Code change snippets:
:::
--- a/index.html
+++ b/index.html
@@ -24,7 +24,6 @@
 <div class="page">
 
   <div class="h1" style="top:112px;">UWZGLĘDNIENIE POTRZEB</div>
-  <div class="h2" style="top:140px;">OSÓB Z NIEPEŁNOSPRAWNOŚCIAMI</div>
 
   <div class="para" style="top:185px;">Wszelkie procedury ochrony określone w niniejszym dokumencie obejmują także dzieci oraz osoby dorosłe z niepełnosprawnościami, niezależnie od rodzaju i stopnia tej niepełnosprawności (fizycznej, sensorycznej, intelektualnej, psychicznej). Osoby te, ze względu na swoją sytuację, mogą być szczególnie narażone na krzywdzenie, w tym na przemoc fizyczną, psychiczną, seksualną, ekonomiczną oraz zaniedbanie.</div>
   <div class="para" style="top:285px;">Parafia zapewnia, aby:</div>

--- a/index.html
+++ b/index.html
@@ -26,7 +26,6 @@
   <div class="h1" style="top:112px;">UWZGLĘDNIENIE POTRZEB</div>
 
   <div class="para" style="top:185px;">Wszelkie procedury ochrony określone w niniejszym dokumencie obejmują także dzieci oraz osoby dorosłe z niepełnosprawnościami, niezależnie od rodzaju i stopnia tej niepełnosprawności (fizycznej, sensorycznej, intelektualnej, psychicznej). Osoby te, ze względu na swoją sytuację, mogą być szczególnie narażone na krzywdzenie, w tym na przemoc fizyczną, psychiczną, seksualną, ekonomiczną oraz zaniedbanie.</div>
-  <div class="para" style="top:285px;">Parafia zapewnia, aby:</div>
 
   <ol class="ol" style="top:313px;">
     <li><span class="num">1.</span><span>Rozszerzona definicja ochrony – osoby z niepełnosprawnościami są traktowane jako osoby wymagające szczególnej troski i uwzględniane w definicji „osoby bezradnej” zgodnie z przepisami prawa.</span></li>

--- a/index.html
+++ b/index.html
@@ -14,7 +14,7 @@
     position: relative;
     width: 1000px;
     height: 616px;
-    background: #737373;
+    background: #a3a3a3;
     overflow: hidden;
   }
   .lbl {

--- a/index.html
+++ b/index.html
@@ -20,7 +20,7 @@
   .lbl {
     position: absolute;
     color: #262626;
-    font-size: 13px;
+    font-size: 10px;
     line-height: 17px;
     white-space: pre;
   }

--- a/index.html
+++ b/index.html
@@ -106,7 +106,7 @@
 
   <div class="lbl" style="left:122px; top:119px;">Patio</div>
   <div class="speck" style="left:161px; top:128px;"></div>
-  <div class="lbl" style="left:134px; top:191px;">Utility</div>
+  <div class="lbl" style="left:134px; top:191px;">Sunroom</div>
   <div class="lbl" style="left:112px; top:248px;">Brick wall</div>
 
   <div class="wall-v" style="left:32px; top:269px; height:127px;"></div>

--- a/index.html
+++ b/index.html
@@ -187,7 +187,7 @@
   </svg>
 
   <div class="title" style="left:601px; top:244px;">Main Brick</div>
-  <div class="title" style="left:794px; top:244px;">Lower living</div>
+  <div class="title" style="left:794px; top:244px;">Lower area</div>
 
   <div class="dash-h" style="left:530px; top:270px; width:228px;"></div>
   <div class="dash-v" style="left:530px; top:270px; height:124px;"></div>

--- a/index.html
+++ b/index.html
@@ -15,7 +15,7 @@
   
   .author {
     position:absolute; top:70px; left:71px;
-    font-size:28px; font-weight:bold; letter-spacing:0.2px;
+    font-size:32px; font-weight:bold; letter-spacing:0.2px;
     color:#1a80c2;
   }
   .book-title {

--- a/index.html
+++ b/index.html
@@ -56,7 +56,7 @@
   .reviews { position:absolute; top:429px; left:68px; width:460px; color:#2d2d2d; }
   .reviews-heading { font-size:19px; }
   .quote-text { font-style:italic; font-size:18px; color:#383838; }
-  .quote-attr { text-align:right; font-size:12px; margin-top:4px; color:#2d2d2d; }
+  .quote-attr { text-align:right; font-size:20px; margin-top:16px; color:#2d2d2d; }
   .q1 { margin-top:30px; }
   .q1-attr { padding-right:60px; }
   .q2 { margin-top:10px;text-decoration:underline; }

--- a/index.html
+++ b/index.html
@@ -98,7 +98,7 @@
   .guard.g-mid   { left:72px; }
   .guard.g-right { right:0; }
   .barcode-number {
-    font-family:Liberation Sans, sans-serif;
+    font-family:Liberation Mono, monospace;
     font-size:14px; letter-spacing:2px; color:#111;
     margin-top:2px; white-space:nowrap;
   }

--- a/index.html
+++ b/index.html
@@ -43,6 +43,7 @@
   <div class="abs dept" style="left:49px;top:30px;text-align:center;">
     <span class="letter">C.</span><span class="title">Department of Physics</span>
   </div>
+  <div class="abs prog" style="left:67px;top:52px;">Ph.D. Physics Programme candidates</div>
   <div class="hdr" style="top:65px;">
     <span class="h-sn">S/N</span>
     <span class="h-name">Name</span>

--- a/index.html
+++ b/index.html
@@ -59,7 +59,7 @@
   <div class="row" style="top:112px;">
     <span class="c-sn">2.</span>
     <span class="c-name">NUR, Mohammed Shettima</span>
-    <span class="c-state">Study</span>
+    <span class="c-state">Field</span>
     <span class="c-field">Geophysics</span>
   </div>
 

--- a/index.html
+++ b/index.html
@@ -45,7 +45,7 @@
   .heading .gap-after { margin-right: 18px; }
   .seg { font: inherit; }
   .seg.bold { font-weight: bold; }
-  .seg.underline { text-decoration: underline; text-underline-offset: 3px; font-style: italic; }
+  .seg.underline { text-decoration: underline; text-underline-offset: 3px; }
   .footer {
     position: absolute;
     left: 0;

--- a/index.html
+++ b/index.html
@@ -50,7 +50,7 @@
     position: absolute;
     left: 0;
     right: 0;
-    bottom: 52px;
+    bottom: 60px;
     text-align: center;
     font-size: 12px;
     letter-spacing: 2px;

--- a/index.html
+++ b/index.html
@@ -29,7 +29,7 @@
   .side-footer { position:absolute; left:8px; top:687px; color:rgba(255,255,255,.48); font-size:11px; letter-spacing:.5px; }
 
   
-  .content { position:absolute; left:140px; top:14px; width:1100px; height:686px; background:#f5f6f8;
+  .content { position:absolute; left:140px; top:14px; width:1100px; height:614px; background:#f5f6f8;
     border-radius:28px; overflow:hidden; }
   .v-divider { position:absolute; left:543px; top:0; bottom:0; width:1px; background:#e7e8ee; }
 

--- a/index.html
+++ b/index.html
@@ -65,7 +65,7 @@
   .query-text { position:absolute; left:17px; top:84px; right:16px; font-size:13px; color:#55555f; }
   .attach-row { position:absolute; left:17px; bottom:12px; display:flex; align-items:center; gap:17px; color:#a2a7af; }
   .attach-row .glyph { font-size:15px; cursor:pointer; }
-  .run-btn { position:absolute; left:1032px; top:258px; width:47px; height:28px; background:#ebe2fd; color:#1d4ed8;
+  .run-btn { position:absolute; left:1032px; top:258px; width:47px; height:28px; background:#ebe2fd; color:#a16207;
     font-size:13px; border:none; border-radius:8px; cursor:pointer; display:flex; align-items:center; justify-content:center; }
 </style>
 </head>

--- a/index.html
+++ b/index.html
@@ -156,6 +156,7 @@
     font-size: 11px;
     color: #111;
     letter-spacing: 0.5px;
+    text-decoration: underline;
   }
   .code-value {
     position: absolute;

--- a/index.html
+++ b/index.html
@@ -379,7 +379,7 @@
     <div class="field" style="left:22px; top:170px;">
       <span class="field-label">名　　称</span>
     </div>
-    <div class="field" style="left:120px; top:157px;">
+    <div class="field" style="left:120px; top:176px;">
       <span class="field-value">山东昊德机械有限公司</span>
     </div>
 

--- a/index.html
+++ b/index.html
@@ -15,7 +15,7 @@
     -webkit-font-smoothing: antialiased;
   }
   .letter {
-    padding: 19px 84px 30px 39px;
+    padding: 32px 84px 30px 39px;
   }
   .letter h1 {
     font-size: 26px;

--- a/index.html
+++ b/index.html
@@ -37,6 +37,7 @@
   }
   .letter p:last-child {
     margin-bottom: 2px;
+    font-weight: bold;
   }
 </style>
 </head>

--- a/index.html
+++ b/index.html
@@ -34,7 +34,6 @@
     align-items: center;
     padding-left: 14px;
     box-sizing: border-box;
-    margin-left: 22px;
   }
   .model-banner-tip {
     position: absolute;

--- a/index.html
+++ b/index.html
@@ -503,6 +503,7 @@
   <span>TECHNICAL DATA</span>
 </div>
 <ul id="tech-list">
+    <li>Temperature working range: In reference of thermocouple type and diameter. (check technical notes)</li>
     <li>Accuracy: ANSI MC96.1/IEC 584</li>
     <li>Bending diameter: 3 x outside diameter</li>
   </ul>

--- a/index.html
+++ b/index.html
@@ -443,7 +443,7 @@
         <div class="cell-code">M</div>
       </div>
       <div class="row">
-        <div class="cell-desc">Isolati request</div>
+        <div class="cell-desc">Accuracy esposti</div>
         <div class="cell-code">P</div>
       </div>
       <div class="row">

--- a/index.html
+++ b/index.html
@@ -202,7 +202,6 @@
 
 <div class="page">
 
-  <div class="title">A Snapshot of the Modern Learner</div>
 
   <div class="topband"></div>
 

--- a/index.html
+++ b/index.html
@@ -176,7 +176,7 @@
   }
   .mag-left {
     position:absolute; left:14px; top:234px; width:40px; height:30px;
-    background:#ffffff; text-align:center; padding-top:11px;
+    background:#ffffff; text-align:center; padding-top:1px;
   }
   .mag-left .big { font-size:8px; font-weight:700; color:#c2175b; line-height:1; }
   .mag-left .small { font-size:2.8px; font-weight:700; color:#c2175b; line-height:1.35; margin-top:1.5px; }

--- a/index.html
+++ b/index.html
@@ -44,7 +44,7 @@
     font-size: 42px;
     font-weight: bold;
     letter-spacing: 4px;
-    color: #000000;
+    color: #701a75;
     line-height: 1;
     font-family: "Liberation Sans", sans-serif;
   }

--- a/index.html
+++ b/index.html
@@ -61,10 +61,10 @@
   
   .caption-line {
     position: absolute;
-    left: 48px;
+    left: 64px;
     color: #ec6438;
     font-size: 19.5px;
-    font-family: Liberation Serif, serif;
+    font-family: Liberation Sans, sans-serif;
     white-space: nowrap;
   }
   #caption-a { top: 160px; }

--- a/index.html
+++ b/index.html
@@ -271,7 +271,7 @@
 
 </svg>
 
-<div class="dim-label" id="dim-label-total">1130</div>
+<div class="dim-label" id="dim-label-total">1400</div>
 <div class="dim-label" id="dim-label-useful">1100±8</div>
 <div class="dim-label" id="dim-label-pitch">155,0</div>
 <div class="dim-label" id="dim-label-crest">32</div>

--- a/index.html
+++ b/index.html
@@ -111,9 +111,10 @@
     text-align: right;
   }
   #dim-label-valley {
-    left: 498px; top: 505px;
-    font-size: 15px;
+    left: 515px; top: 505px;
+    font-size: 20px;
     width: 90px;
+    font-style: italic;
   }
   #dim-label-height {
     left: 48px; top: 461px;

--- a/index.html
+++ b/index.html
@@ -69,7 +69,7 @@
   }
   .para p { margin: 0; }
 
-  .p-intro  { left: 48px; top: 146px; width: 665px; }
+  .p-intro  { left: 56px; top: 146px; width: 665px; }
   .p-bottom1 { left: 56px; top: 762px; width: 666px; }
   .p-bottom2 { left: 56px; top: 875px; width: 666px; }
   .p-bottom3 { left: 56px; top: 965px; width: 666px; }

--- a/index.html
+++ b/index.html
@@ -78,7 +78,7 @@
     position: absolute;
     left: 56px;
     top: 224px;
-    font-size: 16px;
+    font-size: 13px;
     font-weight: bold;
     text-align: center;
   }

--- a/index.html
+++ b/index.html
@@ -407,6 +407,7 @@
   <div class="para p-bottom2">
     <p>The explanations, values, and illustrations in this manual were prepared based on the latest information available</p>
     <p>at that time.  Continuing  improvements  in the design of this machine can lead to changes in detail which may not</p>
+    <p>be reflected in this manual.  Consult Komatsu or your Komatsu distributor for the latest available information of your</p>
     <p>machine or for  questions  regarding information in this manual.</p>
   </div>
:::
What you are asked to do: All lines above that hold the string "Parafia" should be copied.

Expected answer:
   <div class="para" style="top:285px;">Parafia zapewnia, aby:</div>
-  <div class="para" style="top:285px;">Parafia zapewnia, aby:</div>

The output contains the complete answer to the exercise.